Katz has lived in Taiwan for more than 30 years and has published many papers in both Chinese and English on Taiwan’s local religious practices, which have pushed his subject matter into the realm of international scholarship.
Back in 1988, a foreigner rode his motorcycle through the streets and alleyways of Pingtung’s Donggang. Curious and fluent in Taiwanese, he would stop at temples and ask questions. Often, he would ride to Linbian to eat seafood and knock back a few glasses with the locals. That young foreigner was Paul Katz, an American historian.

A pioneering researcher of Wangye in Taiwan, the American historian Paul Katz has acquired a fitting nickname: “Wangye.” (photo by Kent Chuang)
Martin Luther meets the White Lotus Sect
“My father was a cardiologist, and my mother a scholar of classical Greek and Latin,” Katz explains. Neither of his parents was particularly religious, but their liberal-minded attitudes encouraged him to broadly gather knowledge from a young age. He went to a church-affiliated high school, which spurred an interest in religion. At Yale his initial focus was on European religious history.

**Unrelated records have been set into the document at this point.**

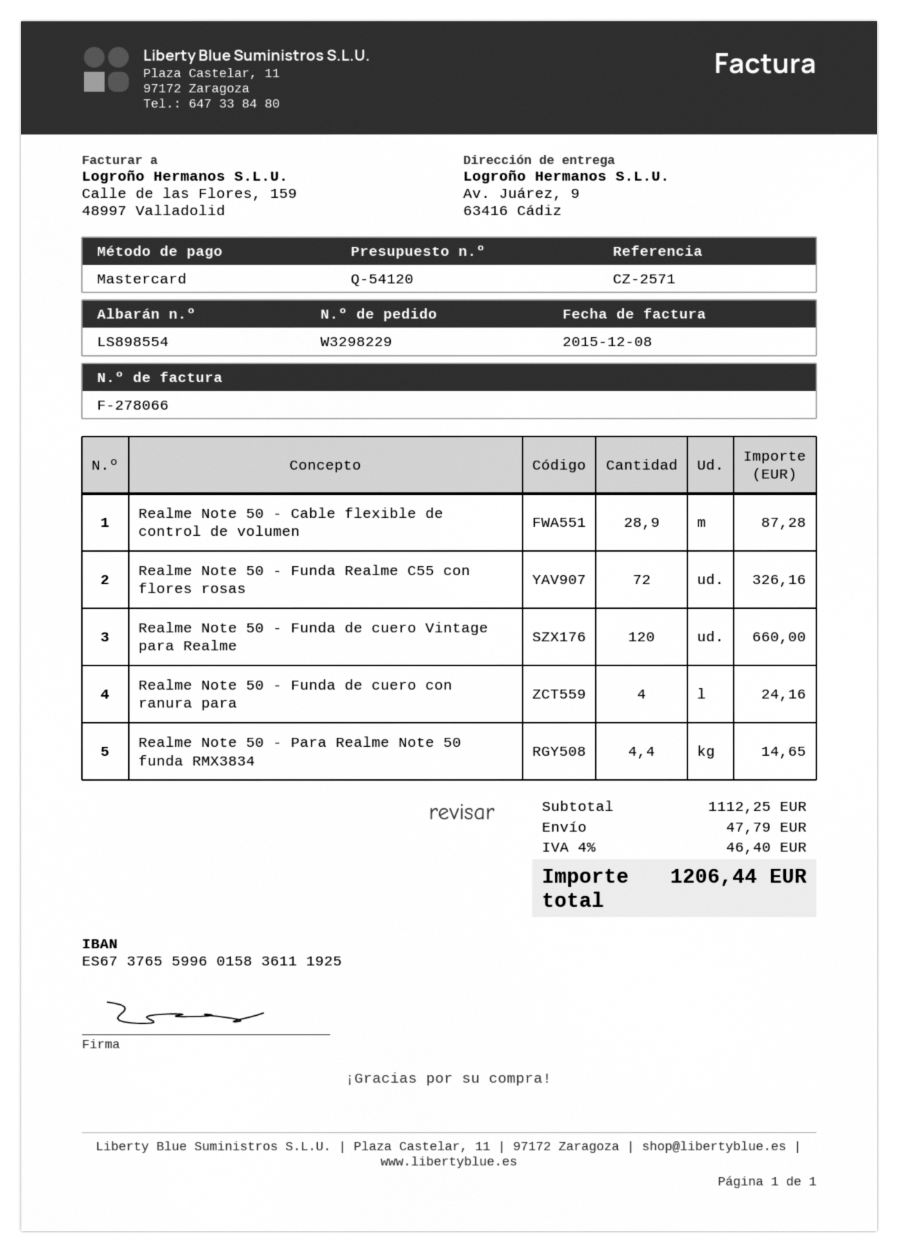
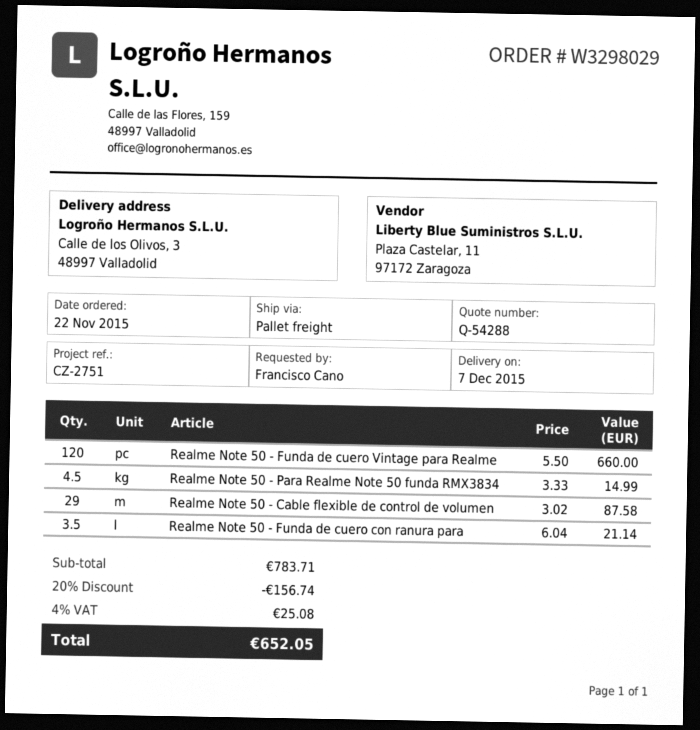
quote number: Q-54120 -> Q-54288
order number: W3298229 -> W3298029
reference: CZ-2571 -> CZ-2751
ship to: Av. Juárez, 9, 63416 Cádiz -> Calle de los Olivos, 3, 48997 Valladolid
Realme Note 50 - Cable flexible de control de volumen: 28.9 for 87.28 -> 29 for 87.58
Realme Note 50 - Funda Realme C55 con flores rosas: 72 for 326.16 -> none
Realme Note 50 - Funda de cuero con ranura para: 4 for 24.16 -> 3.5 for 21.14
Realme Note 50 - Para Realme Note 50 funda RMX3834: 4.4 for 14.65 -> 4.5 for 14.99
subtotal: 1112.25 -> 783.71
discount: none -> 20% = 156.74
shipping: 47.79 -> none
tax: 4% = 46.40 -> 4% = 25.08
total: 1206.44 -> 652.05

But he changed tracks after encountering the British-American historian Jonathan Spence, a famous Sinologist at the university. As Katz heard Spence discuss the White Lotus Sect, the Boxer Rebellion, the Taiping Heavenly Kingdom, and other topics related to religion in China, Katz found his academic horizons broadening: “To me it was all so fresh and interesting, so I changed my major to Chinese religious history,” Katz explains.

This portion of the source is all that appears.